##### Material provided #####
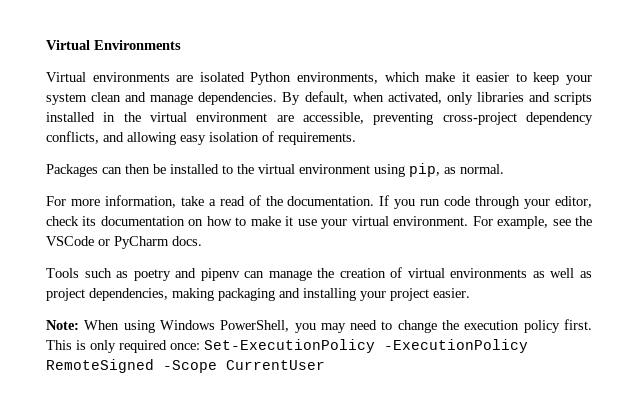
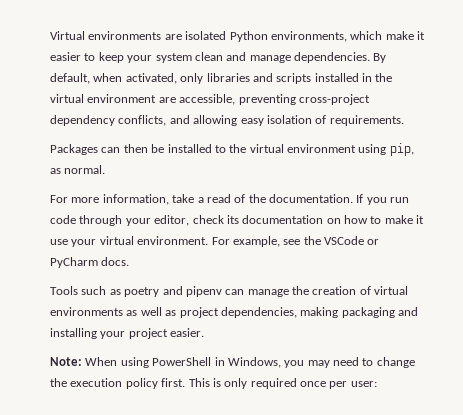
- Virtual Environments
- Note: When using Windows PowerShell, you may need to change the execution policy first.
+ Note: When using PowerShell in Windows, you may need to change the execution policy first.
- This is only required once: Set-ExecutionPolicy -ExecutionPolicy RemoteSigned -Scope CurrentUser
+ This is only required once per user:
#####
What the task asks —
I'd like the data above duplicated exactly, with no pictures included.

Task result —
- Virtual Environments
- Note: When using Windows PowerShell, you may need to change the execution policy first.
+ Note: When using PowerShell in Windows, you may need to change the execution policy first.
- This is only required once: Set-ExecutionPolicy -ExecutionPolicy RemoteSigned -Scope CurrentUser
+ This is only required once per user:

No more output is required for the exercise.